- Records for the task:
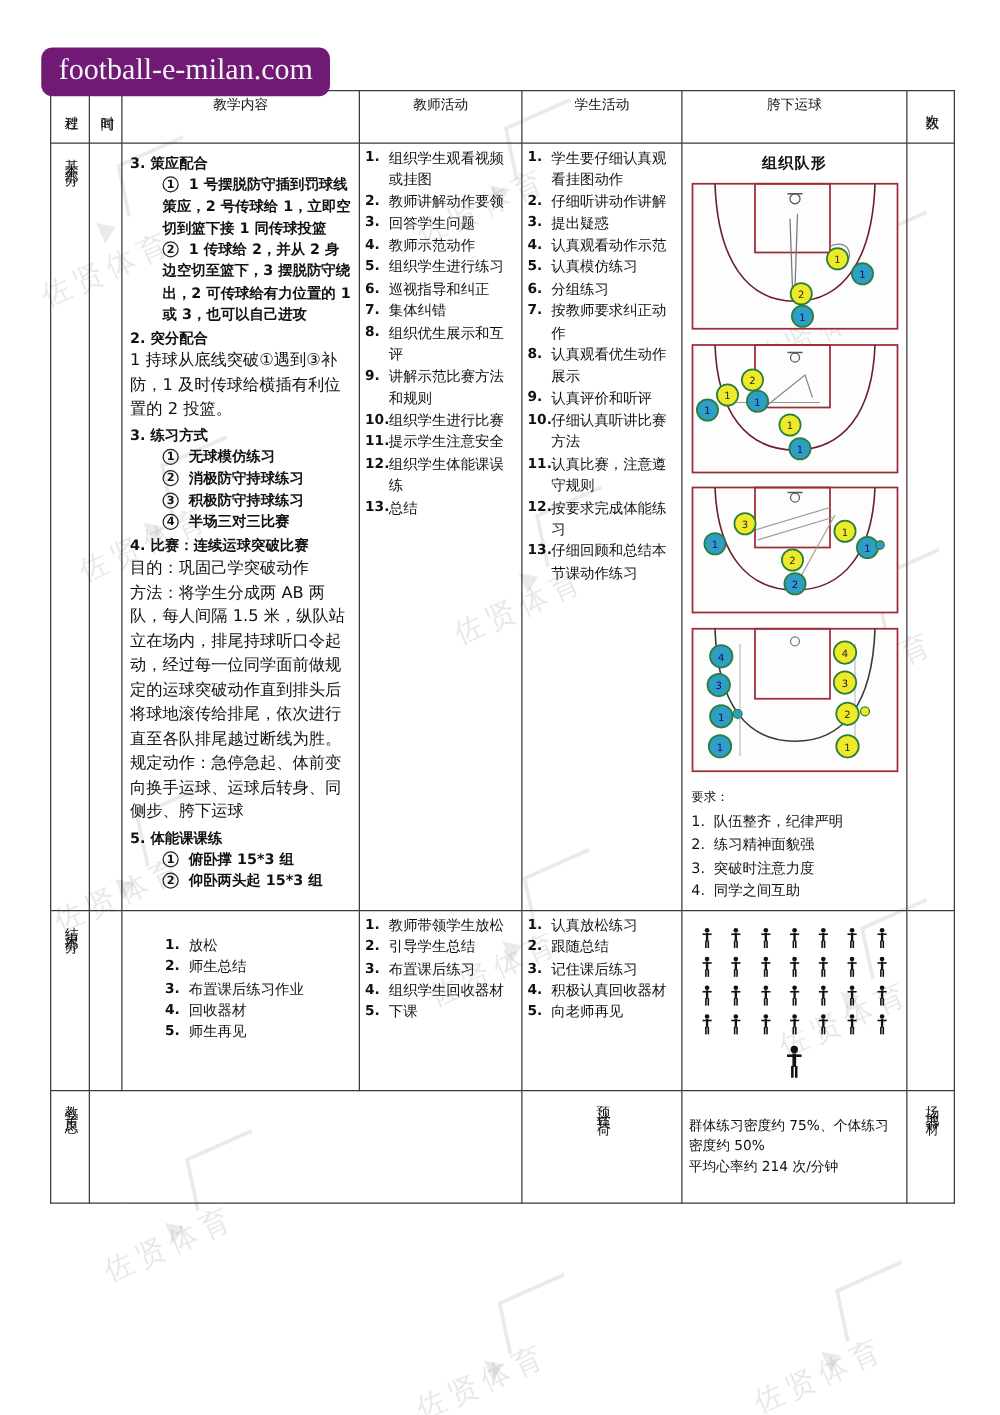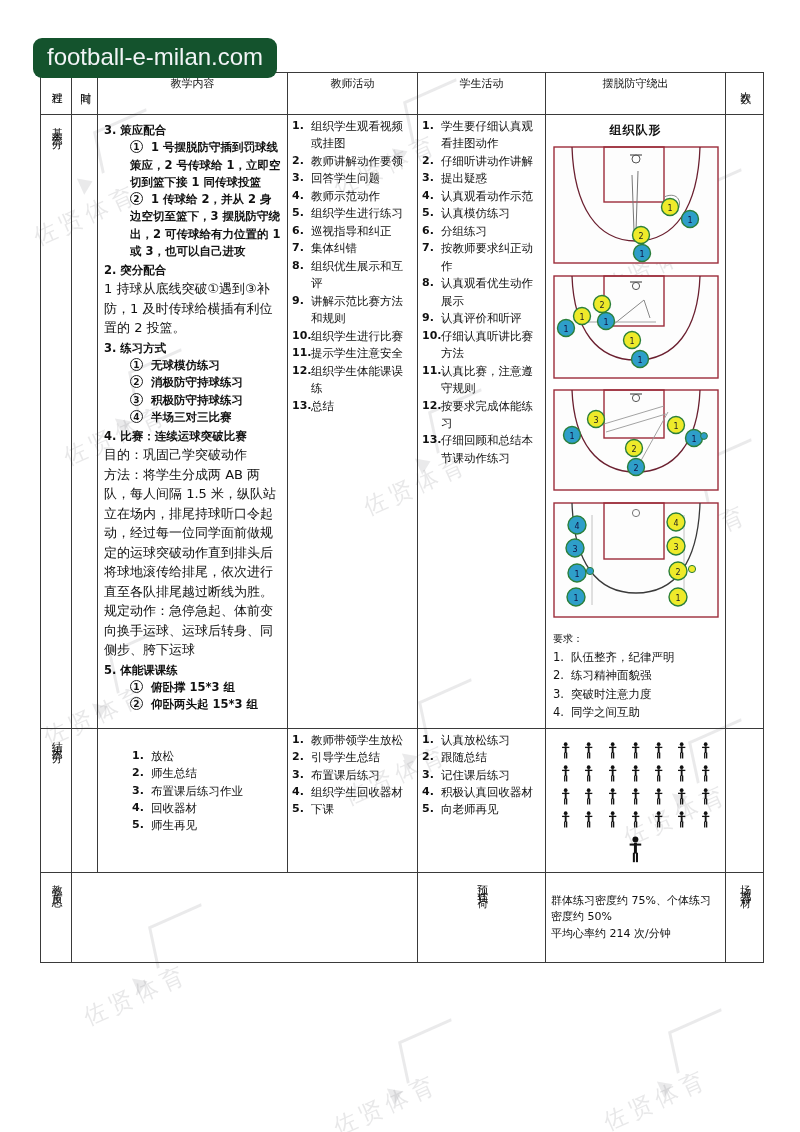--- a/index.html
+++ b/index.html
@@ -52,13 +52,13 @@
     position: absolute;
     left: 33px;
     top: 38px;
-    background: #14532d;
+    background: #701a75;
     color: #f2f4f6;
     font-size: 24px;
     padding: 5px 14px 7px 14px;
     border-radius: 9px;
     z-index: 40;
-    font-family: Liberation Sans, sans-serif;
+    font-family: Liberation Serif, serif;
     letter-spacing: 0px;
   }
 

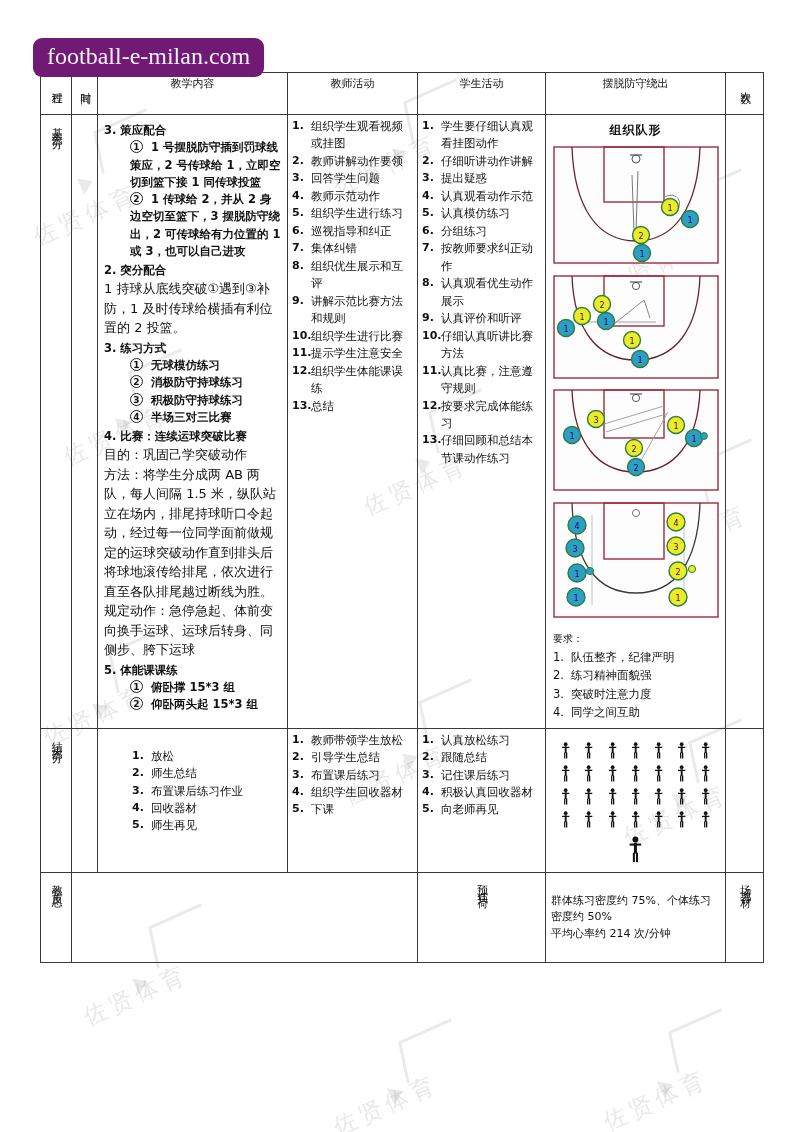--- a/index.html
+++ b/index.html
@@ -255,7 +255,7 @@
       <th class="hcell">教学内容</th>
       <th class="hcell">教师活动</th>
       <th class="hcell">学生活动</th>
-      <th class="hcell">摆脱防守绕出</th>
+      <th class="hcell">胯下运球</th>
       <th class="hcell"><span class="vert">次数</span></th>
     </tr>
   </thead>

- Task description:
Provide the number of lines above that include the string "family", with no other words.

- Task result:
2